Following on from the blog at the end of last week looking at mitigation of nitrous oxide emissions from livestock systems, this second part of the report looks at some of the science behind management that has been advocated to reduce GHG emissions (in particular nitrous oxide), and how these can integrate into management changes on the farm.
The diagram below comes from the paper (link here) that these blogs are based on, and highlights some of the areas to consider when looking to reduce nitrous oxide emissions from your system. If you click on the picture it will enlarge.
Animal management and housing
Structures used to house livestock do not directly affect the processes resulting in nitrous oxide and methane emissions, however the type of structure used determines the manure management methods used to handle, store, process and use the manure.
Housing systems with solid floors that use straw accumulate manure with a lighter DM which when stored in piles created conditions for nitrification and denitrification and thus greater nitrous oxide emissions. Farmyard manure and deep litter manure handling systems tend to produce greater nitrous oxide emission than slurry based systems.
Dietary effects on manure emissions
Manipulating rations to reduce nutrient excretion of N and P are well studied, but relating it to mitigation of methane and nitrous oxide is fairly new. Data in the effect of dietary protein on manure Nitrous oxide emissions is not consistent. Tannins as a dietary supplement has been studied, but more studies are needed in terms of relating tannin application through the diet to manure and GHG emissions.
Improving pasture quality in terms of forage digestibility is an efficient way of decreasing GHG emissions from the animal and the amount of manure produced. In pasture based systems, improving forage quality often means increasing Nitrogen fertiliser application rates which can have a negative impact on urinary N excretion and thus ammonia and nitrous oxide emissions.
Reduction of nitrous oxide emissions from intensive grazing systems can be achieved by several strategies:
Improving N use efficiency through reducing the amount of N excreted by grazing animal
Optimising soil management and Nitrogen inputs
Optimising pasture renovation
Manipulating soil N cycling processes through soil additives
Selecting for plants and animals that maximise N utilisation
Altering grazing and feeding management
Manure storage and treatment
Greenhouse gas emissions from stored manure are primarily in the form of methane (due to anaerobic conditions) although nitrous oxide emissions can occur and ammonia volatilisation losses are often large.
A direct way to avoid cumulative GHG emissions is to reduce the amount of time manure is stored.
Semipermeable covers tend to increase Nitrous oxide emissions because they provide optimal aerobic conditions for nitrification at the cover surface and at the same time create a low oxygen environment just below the cover favourable for denitrification and the production of nitrous oxide.
Due to the nature of the composting process N losses can be high and are influenced by a number of factors including temperature C to N ratio, pH, moisture and material consistency. Compost can be a source of nitrous oxide emissions with both nitrification and denitrification processes occurring during composting.
Application method and emissions
An important difference between mineral fertiliser and manure is that manure contains organic Carbon which, depending on soil condition may affect Nitrous oxide emissions.

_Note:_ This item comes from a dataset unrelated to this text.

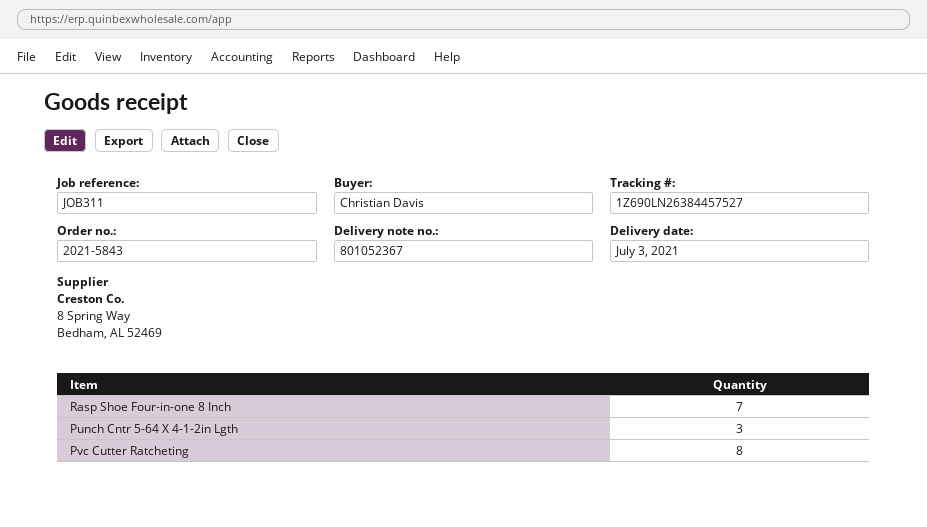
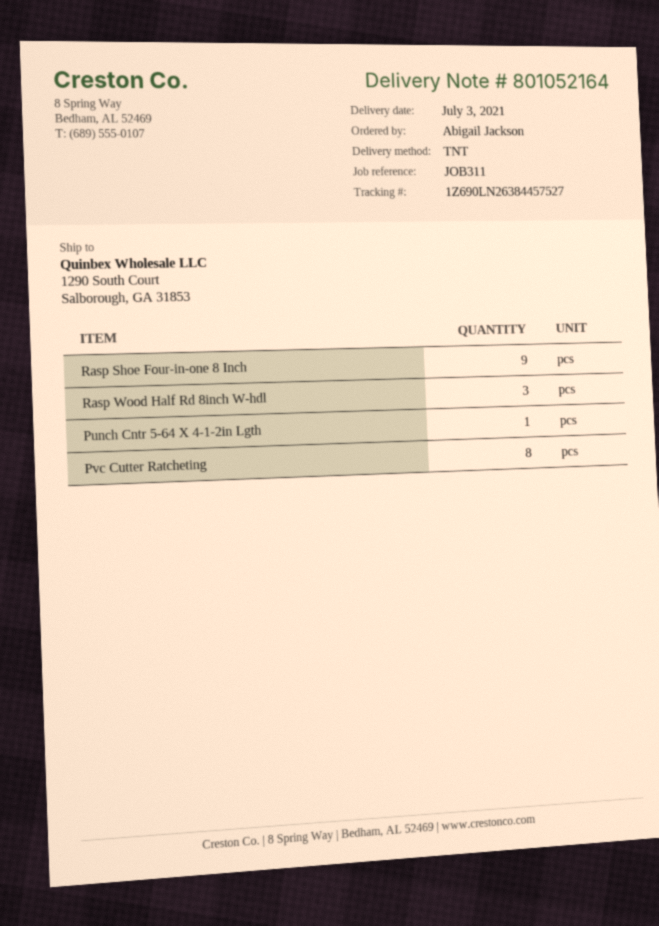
delivery note number: 801052367 -> 801052164
ordered by: Christian Davis -> Abigail Jackson
Rasp Shoe Four-in-one 8 Inch: 7 -> 9
Punch Cntr 5-64 X 4-1-2in Lgth: 3 -> 1
Rasp Wood Half Rd 8inch W-hdl: none -> 3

Manure carbon may increase microbial respiration rates in soil, thus depleting oxygen providing the anaerobic conditions required for denitrification. Compared with mineral Nitrogen sources, manure applications increases soil Nitrous oxide flux in soils with low Carbon content. Soil nitrous oxide emissions can vary greatly and emissions factors of up to 12% of N input (for nitrate based fertiliser) and 5% for manure have been reported.
Incorporating manures can greatly reduce ammonia emissions, leaving more N susceptible to emissions as nitrous oxide. However reduction in ammonia losses with incorporation means that smaller quantities of manure are required and potential for nitrous oxide production is reduced.

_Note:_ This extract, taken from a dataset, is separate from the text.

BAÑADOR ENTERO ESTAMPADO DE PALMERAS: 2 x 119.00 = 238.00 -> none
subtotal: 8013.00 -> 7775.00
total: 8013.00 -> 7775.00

Urease and nitrification inhibitors
Microbial processes that result in nitrous oxide production can be manipulated through the use of chemical additives (see earlier blogs).

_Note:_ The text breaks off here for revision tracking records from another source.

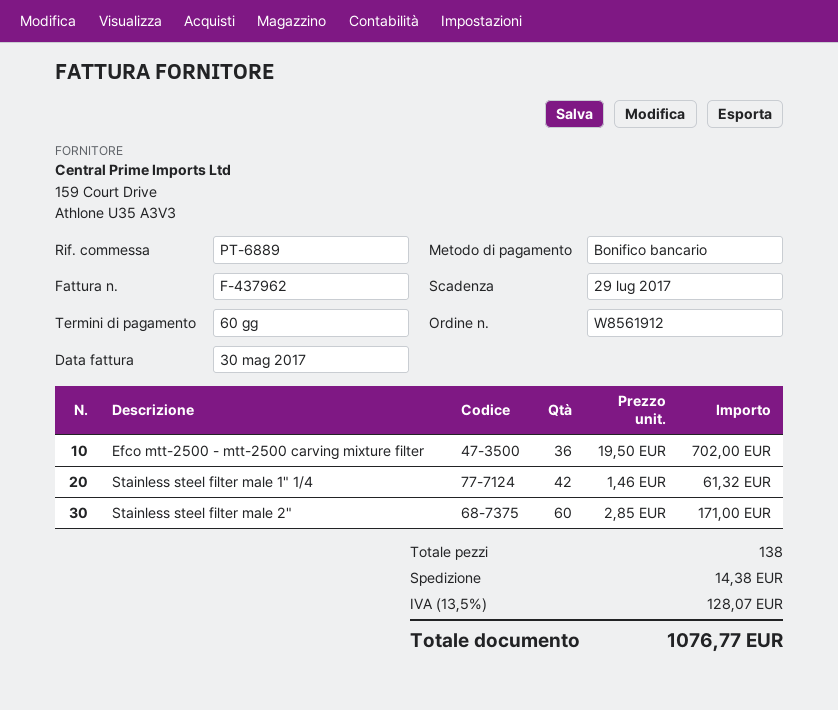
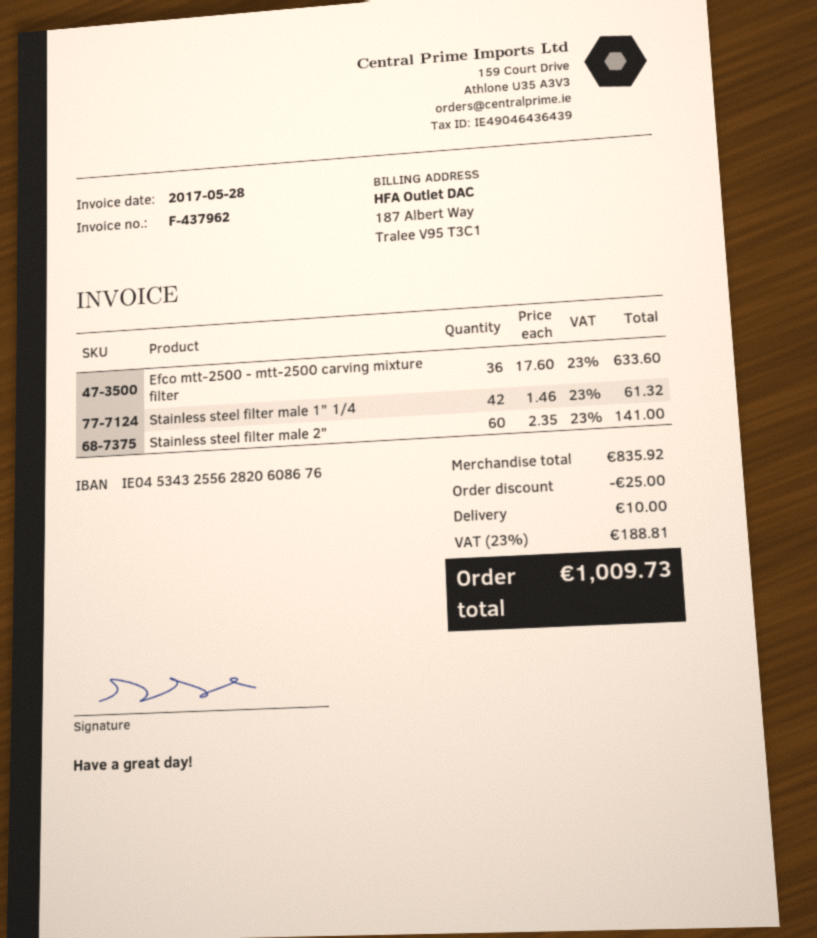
invoice date: 2017-05-30 -> 2017-05-28
Efco mtt-2500 - mtt-2500 carving mixture filter: 36 x 19.50 = 702.00 -> 36 x 17.60 = 633.60
Stainless steel filter male 2": 60 x 2.85 = 171.00 -> 60 x 2.35 = 141.00
discount: none -> 25.00
shipping: 14.38 -> 10.00
tax: 13.5% = 128.07 -> 23% = 188.81
total: 1076.77 -> 1009.73

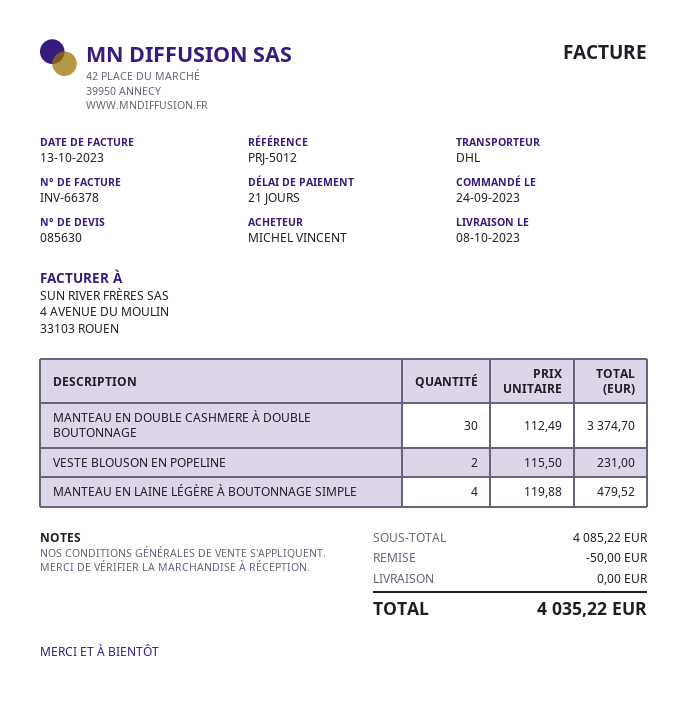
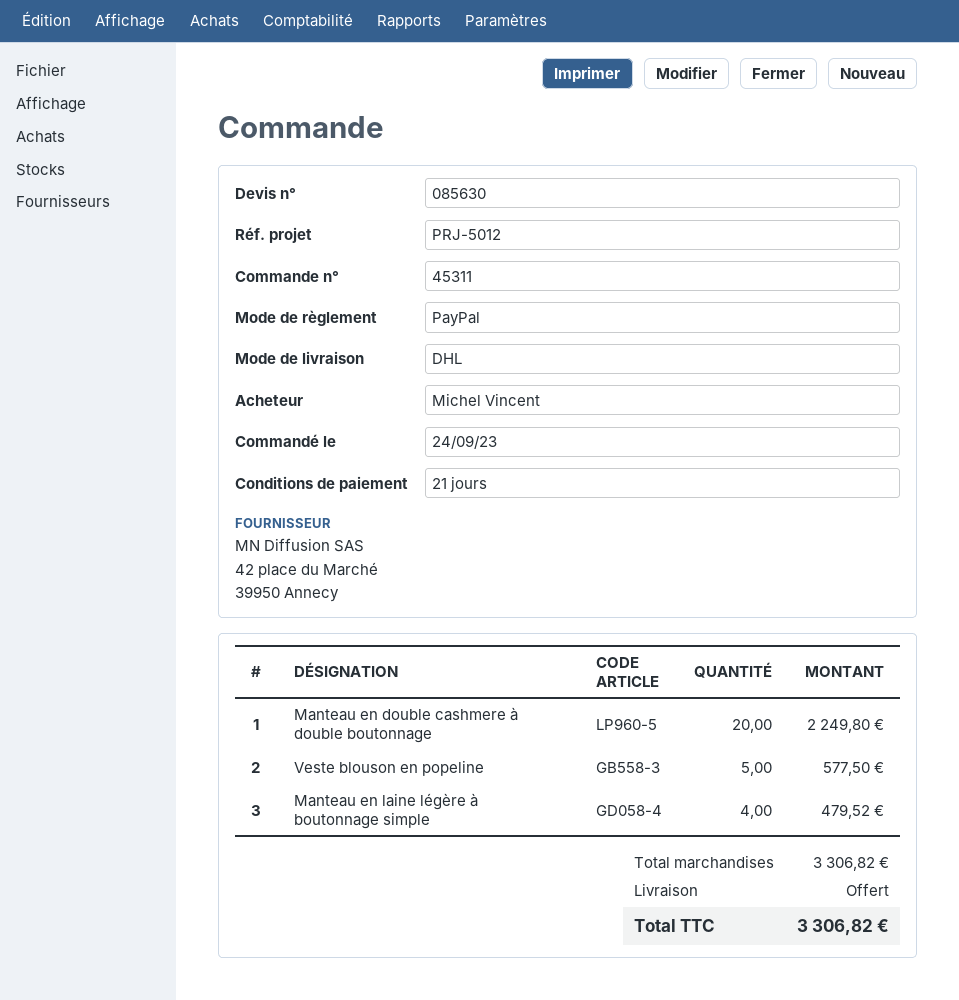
MANTEAU EN DOUBLE CASHMERE À DOUBLE BOUTONNAGE: 30 for 3374.70 -> 20 for 2249.80
VESTE BLOUSON EN POPELINE: 2 for 231.00 -> 5 for 577.50
subtotal: 4085.22 -> 3306.82
discount: 50.00 -> none
total: 4035.22 -> 3306.82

Cover cropping can reduce soil erosion, improve soil quality and fertility, improved water, weed, disease and pest management and enhance plant and wildlife diversity on the farm,
Reduction of Nitrogen fertiliser use by growing leguminous cover crops has a direct mitigation effect on soil nitrous oxide emissions by reducing soil nitrate availability and potential leaching. Cover crops can increase plant N update and decrease nitrate accumulation and thus reduce nitrous oxide production through denitrification but the results on overall GHG emissions have not been consistent.
What does this show?
There are a number of animal and manure management practices that are feasible and can effectively reduce methane and nitrous oxide from manure storage and for land application. Therefore due to numerous interactions at the animal, storage and land applications phases of the manure management process, GHG mitigation practices should not be evaluated individually in isolation but as a component of the livestock production system as a whole.